Please restate word for word the lines from the top of the entries through the line that contains "order number: W1645548 -> W1645584", and do not include any pictures.

Items from a data source:
★ ★ ★ ★ ★

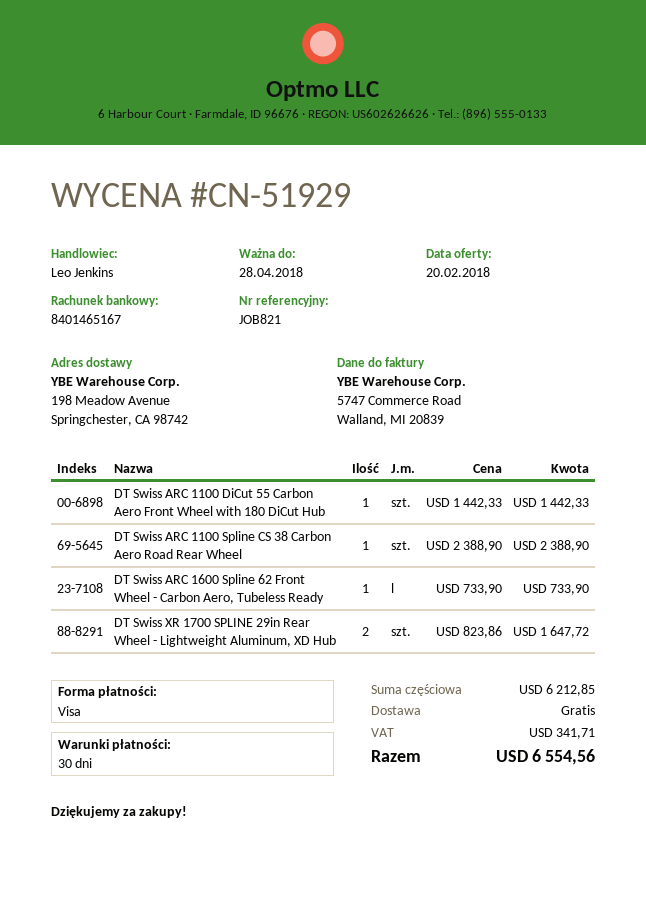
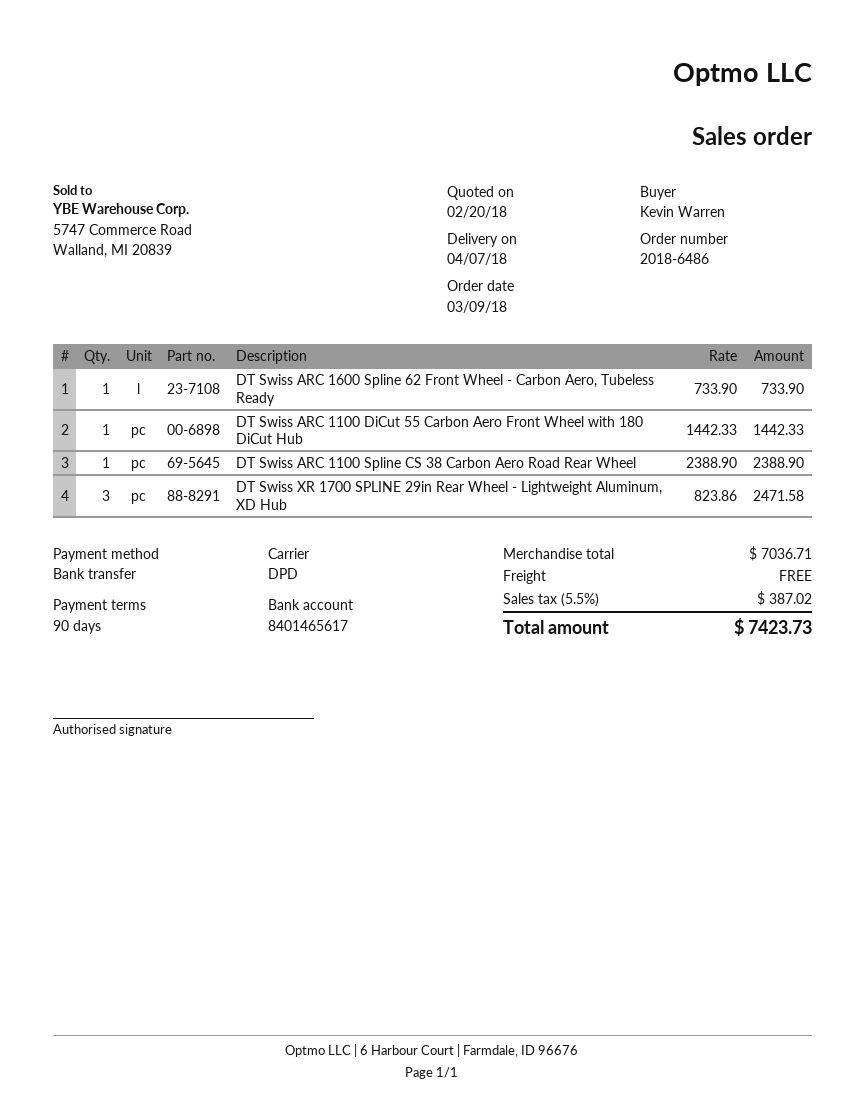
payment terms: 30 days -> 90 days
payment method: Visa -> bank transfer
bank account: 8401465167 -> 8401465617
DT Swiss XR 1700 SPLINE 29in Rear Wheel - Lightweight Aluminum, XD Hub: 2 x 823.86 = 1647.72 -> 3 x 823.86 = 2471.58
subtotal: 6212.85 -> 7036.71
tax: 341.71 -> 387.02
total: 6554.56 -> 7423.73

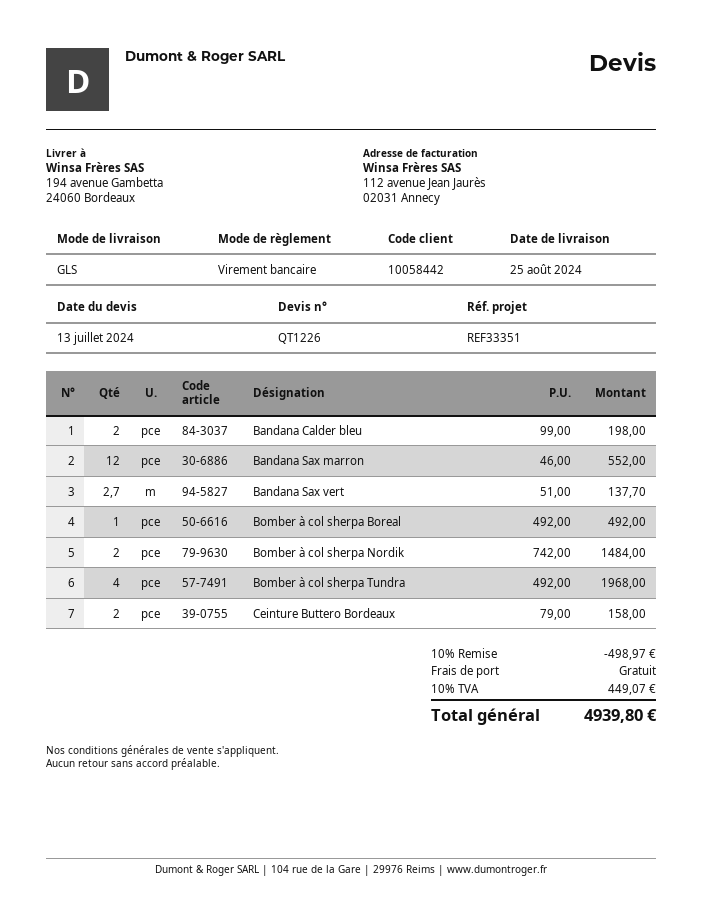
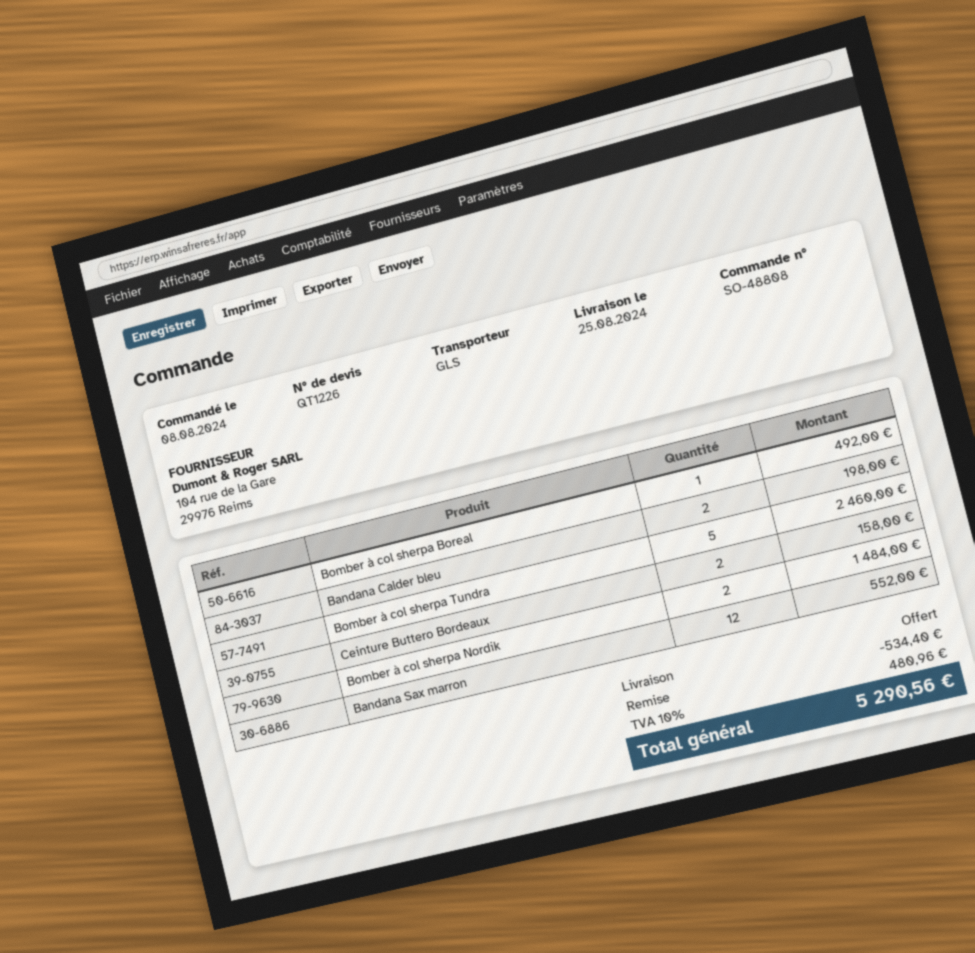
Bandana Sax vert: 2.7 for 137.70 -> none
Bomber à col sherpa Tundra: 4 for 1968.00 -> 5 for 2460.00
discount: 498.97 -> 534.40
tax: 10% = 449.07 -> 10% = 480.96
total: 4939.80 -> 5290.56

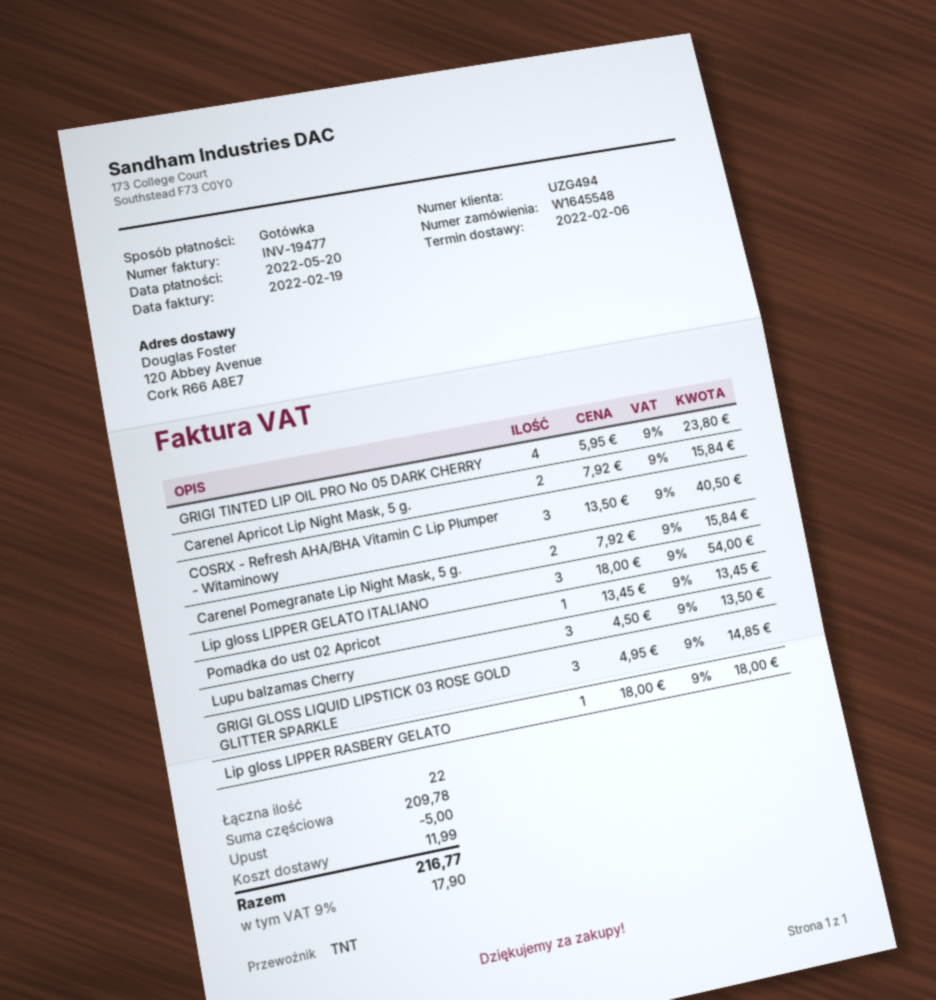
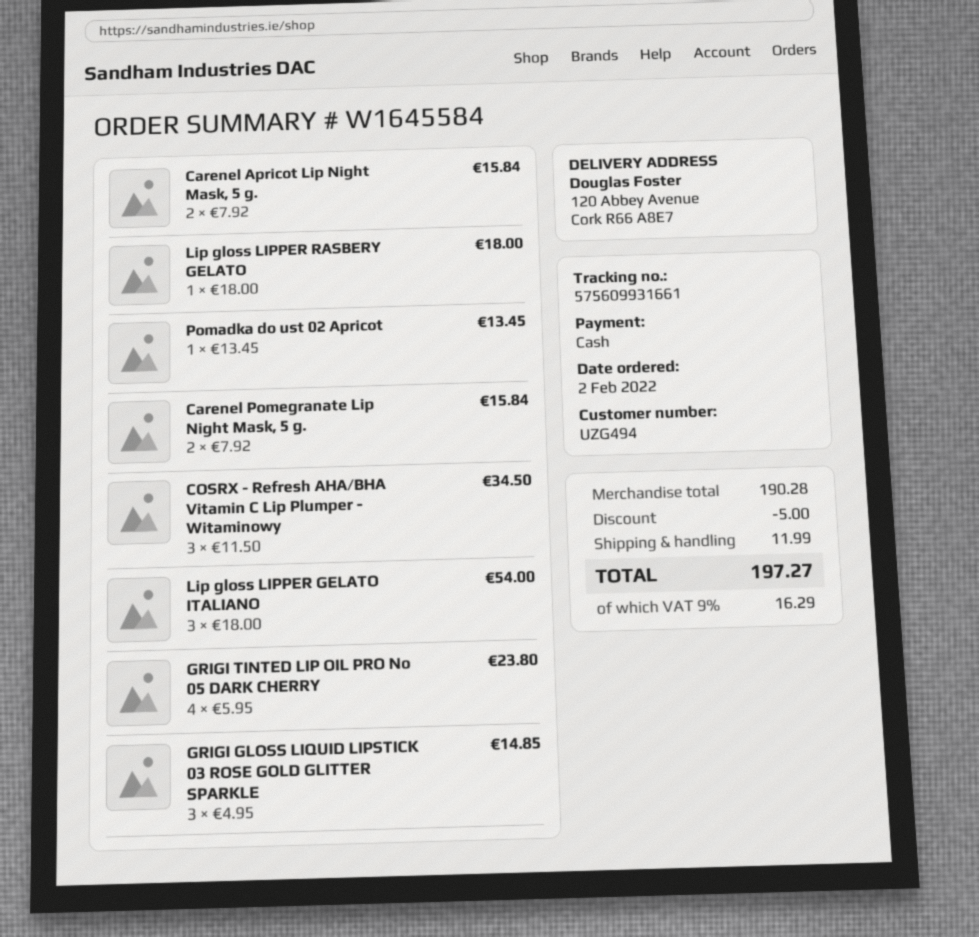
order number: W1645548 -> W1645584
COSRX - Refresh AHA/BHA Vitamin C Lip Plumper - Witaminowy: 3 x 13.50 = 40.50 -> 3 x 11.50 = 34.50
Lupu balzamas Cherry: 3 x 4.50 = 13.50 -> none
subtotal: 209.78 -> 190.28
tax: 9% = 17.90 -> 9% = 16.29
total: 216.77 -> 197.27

★ ★ ★ ★ ★

| Task response |
payment terms: 30 days -> 90 days
payment method: Visa -> bank transfer
bank account: 8401465167 -> 8401465617
DT Swiss XR 1700 SPLINE 29in Rear Wheel - Lightweight Aluminum, XD Hub: 2 x 823.86 = 1647.72 -> 3 x 823.86 = 2471.58
subtotal: 6212.85 -> 7036.71
tax: 341.71 -> 387.02
total: 6554.56 -> 7423.73

Bandana Sax vert: 2.7 for 137.70 -> none
Bomber à col sherpa Tundra: 4 for 1968.00 -> 5 for 2460.00
discount: 498.97 -> 534.40
tax: 10% = 449.07 -> 10% = 480.96
total: 4939.80 -> 5290.56

order number: W1645548 -> W1645584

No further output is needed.